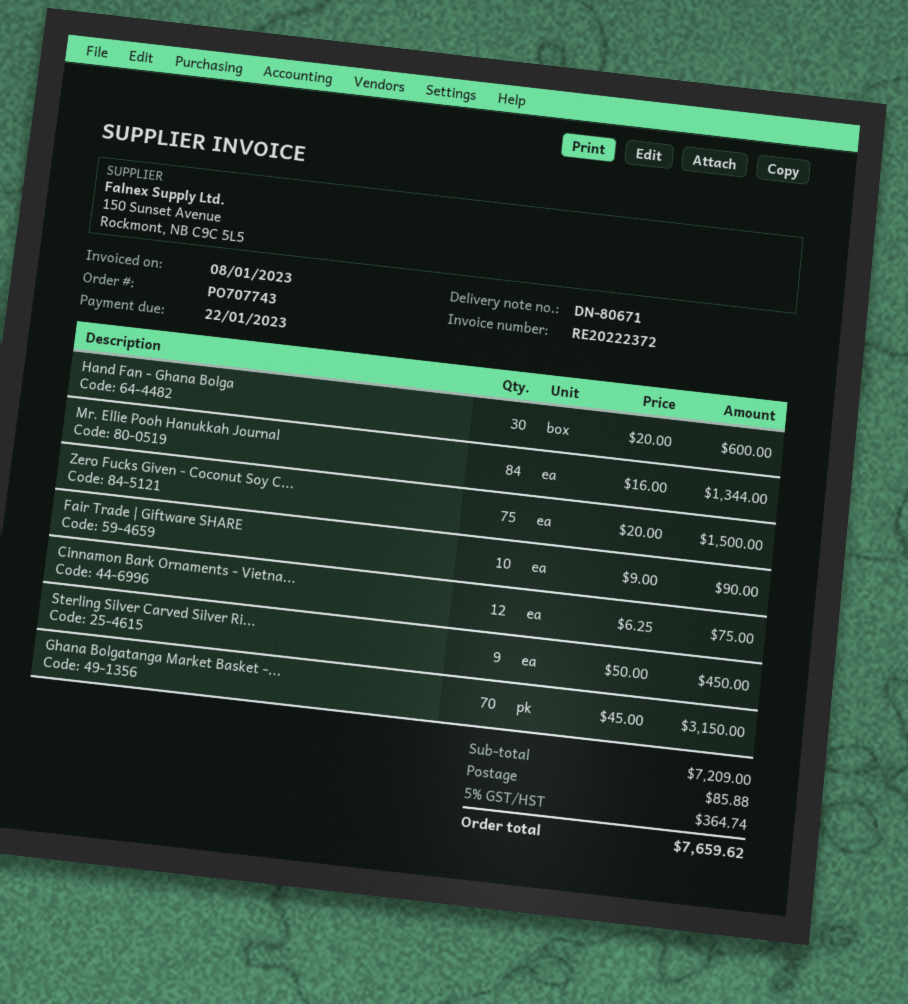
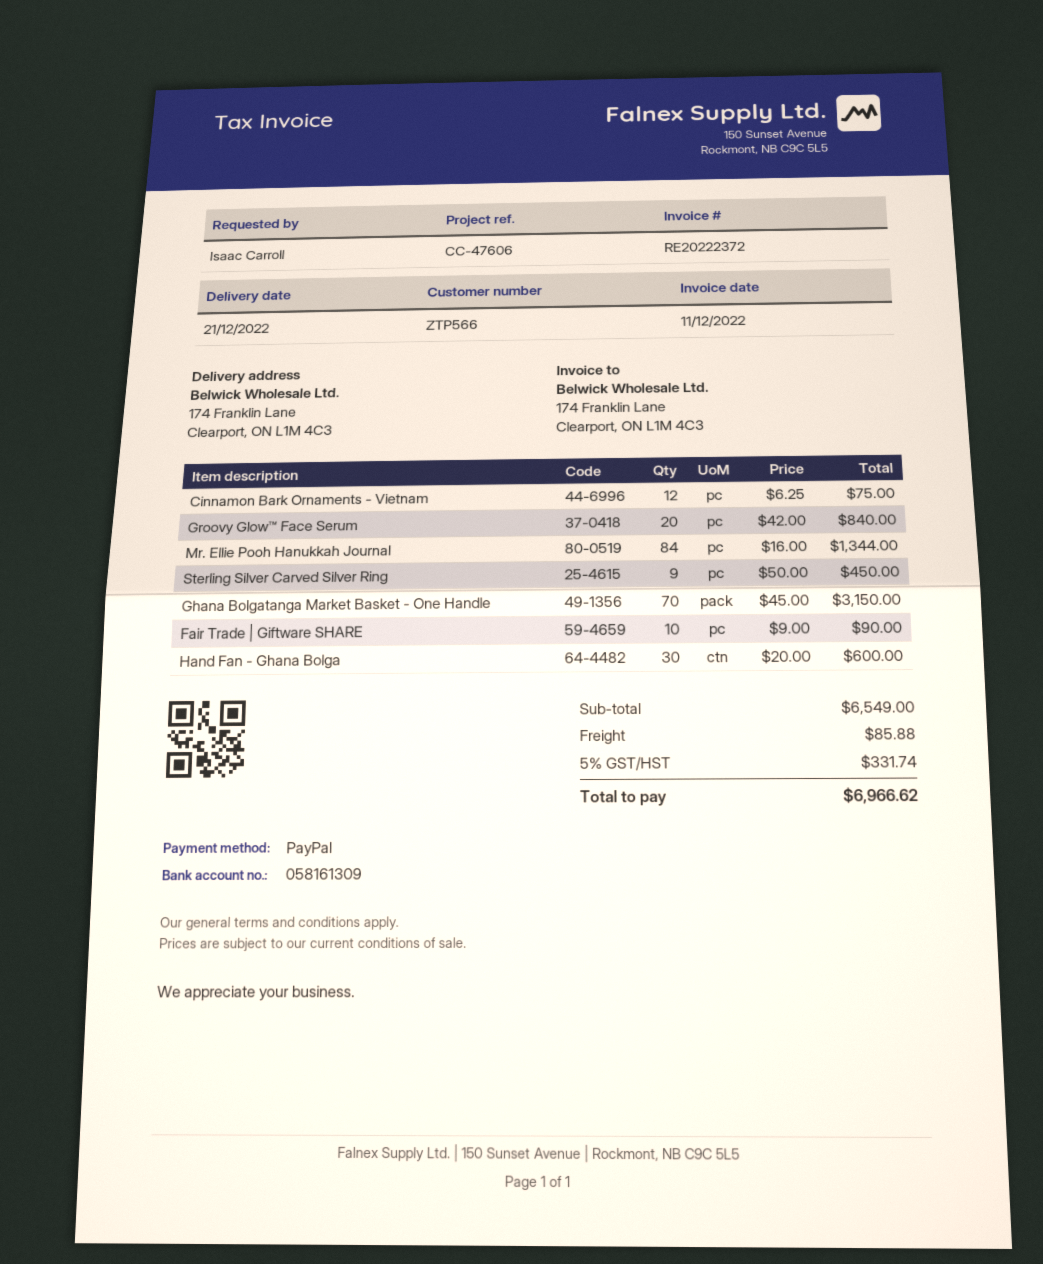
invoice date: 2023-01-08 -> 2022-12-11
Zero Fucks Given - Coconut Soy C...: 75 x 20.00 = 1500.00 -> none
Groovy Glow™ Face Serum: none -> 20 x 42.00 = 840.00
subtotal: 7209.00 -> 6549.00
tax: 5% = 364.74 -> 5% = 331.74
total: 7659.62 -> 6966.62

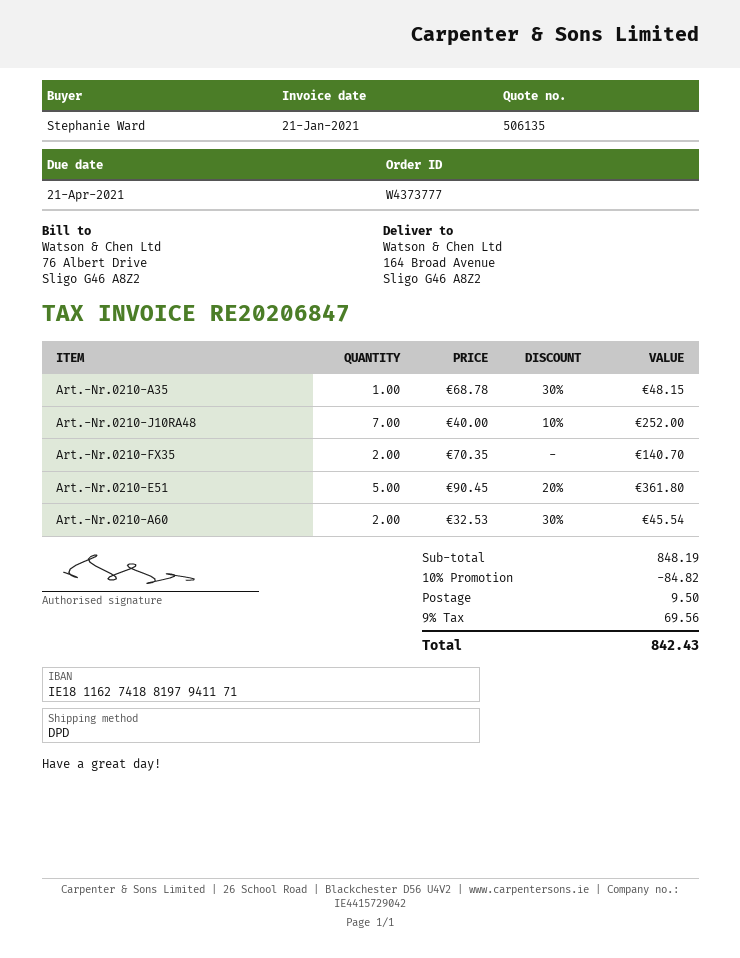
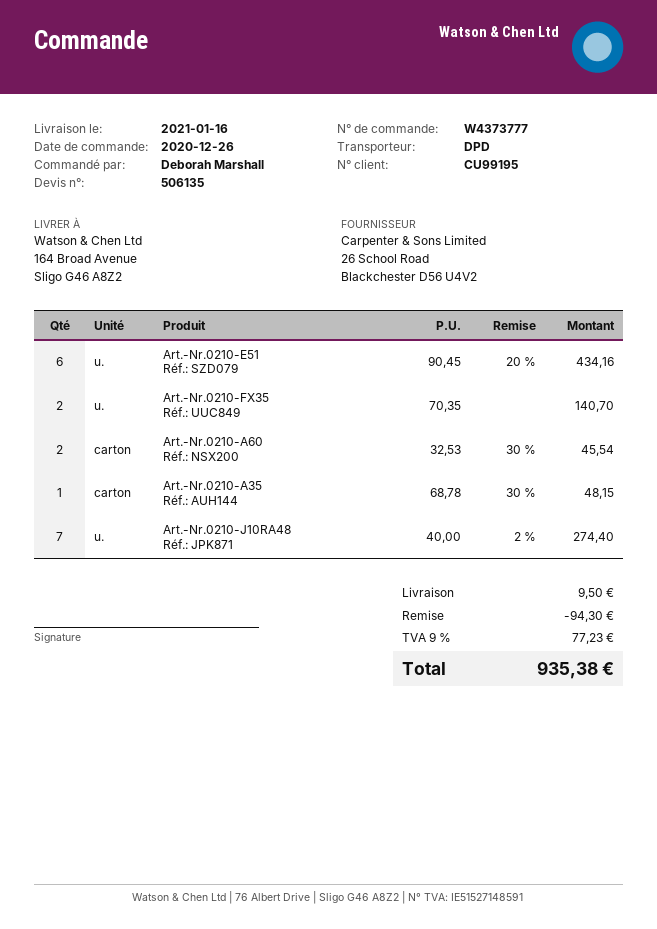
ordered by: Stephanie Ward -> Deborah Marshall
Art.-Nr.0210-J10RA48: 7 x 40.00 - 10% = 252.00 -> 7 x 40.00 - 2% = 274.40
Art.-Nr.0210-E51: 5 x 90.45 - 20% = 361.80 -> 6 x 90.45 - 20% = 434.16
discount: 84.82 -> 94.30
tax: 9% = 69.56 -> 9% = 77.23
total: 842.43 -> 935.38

::::::::

**EXERCISE DESCRIPTION:**
Take the material above from the line containing "Groovy Glow™ Face" up to and including the line containing "Art.-Nr.0210-E51: 5 x" and retype it exactly, without any pictures.

**WRITTEN SOLUTION:**
Groovy Glow™ Face Serum: none -> 20 x 42.00 = 840.00
subtotal: 7209.00 -> 6549.00
tax: 5% = 364.74 -> 5% = 331.74
total: 7659.62 -> 6966.62

ordered by: Stephanie Ward -> Deborah Marshall
Art.-Nr.0210-J10RA48: 7 x 40.00 - 10% = 252.00 -> 7 x 40.00 - 2% = 274.40
Art.-Nr.0210-E51: 5 x 90.45 - 20% = 361.80 -> 6 x 90.45 - 20% = 434.16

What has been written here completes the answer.